ГРЕЧЕСКАЯ И РИМСКАЯ ЛИТЕРАТУРА I ВЕКА Н. Э

Текст дается по изданию: История всемирной литературы. М.: Наука, 1983. Т. 1. С. 467–485.

1. ЭПОХА И КУЛЬТУРА

I век н. э. – время укрепления и оформления императорской власти в Риме. Внешние атрибуты республики еще сохранялись, но уже никого не обманывали: уже к началу нашей эры стало ясно, что «авторитет принцепса», положение первого человека в государстве, есть не просто дань уважения «восстановителю республики», а привилегия, которая будет передаваться по наследству от правителя к правителю. Республиканское прошлое стало отчетливо отделяться в сознании от монархического настоящего. Представление о кризисе и возрождении сменилось представлением о кризисе и депрессии: оно нашло выражение в исторической концепции пяти возрастов государства, впервые примененной к Риму, по-видимому, в «Истории» ритора Сенеки Старшего (до нас не сохранившейся): младенчество и детство – при царях, зрелость – в годы ранней республики и Пунических войн, старость – в век гражданских войн, дряхлость – после установления принципата. Принятие мира вновь сменяется неприятием, и теперь уже навсегда. Оптимизм остается достоянием официозной литературы, не давшей на протяжении I века н. э. ни одного сколько-нибудь талантливого представителя.

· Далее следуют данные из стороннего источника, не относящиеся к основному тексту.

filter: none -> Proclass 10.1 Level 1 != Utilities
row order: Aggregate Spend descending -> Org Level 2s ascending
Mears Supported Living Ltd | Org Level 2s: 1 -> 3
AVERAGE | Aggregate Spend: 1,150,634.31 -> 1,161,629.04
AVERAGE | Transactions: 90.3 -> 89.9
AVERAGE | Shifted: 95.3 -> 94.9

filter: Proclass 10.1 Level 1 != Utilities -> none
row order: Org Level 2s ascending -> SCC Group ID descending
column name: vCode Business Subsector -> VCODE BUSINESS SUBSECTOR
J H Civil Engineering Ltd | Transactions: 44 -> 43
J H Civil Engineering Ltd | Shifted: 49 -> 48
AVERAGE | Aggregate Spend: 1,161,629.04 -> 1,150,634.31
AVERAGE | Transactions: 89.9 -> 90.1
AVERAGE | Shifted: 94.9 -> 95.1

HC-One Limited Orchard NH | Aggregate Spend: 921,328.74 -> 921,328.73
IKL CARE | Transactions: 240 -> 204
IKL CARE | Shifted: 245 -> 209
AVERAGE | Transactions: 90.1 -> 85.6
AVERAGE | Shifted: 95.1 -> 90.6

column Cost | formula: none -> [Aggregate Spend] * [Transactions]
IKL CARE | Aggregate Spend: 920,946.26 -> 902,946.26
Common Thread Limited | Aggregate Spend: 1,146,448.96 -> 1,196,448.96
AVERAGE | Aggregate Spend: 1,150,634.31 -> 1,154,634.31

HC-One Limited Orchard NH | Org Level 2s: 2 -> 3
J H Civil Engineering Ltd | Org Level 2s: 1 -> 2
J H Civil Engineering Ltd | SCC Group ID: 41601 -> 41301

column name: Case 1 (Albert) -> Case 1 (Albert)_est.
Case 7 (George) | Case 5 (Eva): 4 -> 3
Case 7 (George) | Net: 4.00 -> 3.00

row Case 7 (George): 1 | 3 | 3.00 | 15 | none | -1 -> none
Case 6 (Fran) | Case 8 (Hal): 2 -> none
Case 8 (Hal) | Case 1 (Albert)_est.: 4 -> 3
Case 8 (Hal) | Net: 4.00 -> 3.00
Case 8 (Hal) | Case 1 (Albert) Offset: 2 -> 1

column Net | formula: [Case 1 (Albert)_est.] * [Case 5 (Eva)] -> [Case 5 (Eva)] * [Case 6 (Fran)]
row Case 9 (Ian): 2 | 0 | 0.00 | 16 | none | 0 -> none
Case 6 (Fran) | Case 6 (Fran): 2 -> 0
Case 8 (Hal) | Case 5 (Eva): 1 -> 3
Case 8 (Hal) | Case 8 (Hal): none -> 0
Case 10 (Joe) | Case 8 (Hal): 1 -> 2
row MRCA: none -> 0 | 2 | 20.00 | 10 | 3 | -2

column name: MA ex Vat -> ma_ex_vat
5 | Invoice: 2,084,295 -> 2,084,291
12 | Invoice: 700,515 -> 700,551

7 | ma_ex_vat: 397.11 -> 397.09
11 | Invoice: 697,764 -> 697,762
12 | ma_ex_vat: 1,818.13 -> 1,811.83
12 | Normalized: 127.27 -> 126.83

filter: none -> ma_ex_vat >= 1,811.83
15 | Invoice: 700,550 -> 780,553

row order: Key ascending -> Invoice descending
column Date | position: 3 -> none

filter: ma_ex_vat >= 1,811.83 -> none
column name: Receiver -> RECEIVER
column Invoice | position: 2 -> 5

Римское государство в I веке н. э. – уже не разросшаяся городская община, эксплуатирующая завоеванные земли, а обширная держава, защищающая интересы рабовладельцев всего Средиземноморья. Провинции играют все большую роль в хозяйственной, политической и культурной жизни страны и начинают оттеснять Италию на второй план. Прежде всего это относится к западным провинциям, дольше всего находившимся под римским влиянием и теснее всего связанным с Римом; первые в римской литературе писатели-провинциалы выходят из Испании – Сенека, Лукан, Квинтилиан, Марциал. Восточные грекоязычные провинции пока затронуты этим культурным подъемом в меньшей мере; унифицирующая политика первых императоров отнимает у греческих городов последнюю видимость самоуправления, и это сдерживает их духовные силы. Греческая литература в I века н. э. так же скудна, как и в предыдущем веке: единственным развивающимся поэтическим жанром остается эпиграмма (но и здесь уже чувствуются признаки упадка; не случайно лучшими эпиграммами этого века оказываются эпиграммы сатирические, мастером которых был Лукиллий, во многом предвосхитивший Марциала). Самый оригинальный из родившихся в Греции поэтов, баснописец Федр, македонянин, живет в Риме, пишет по-латыни, считает себя латинским поэтом. Только к концу века Греция дает таких выдающихся писателей, как Дион Хрисостом и Плутарх, но и по времени жизни, и по духу творчества они скорее должны рассматриваться в связи с «эллинским возрождением» II века.

Управление средиземноморской империей требовало централизованной и сильной императорской власти. В этом направлении и действуют первые преемники Августа. Такая политика неминуемо сталкивалась с сопротивлением сенатской аристократии, опиравшейся в основном на крупных италийских землевладельцев, мечтавшей о восстановлении прежнего господства сената и идеализировавшей прежний республиканский строй. Борьба императоров с сенатской оппозицией заполняет весь I век. В первый ее период, период открытой борьбы (14–68 годы, при династии Юлиев-Клавдиев), оппозиция еще питает надежды на восстановление аристократической республики; во второй период, период вынужденного примирения (69–117 годы, династия Флавиев и первых Антонинов), она ограничивается лишь попытками заменить «неудобного» принцепса более приемлемым. Борьба между императором и сенатом тесно связана с развитием литературы I века н. э.; лучшие писатели первой половины века примыкали к сенатской оппозиции.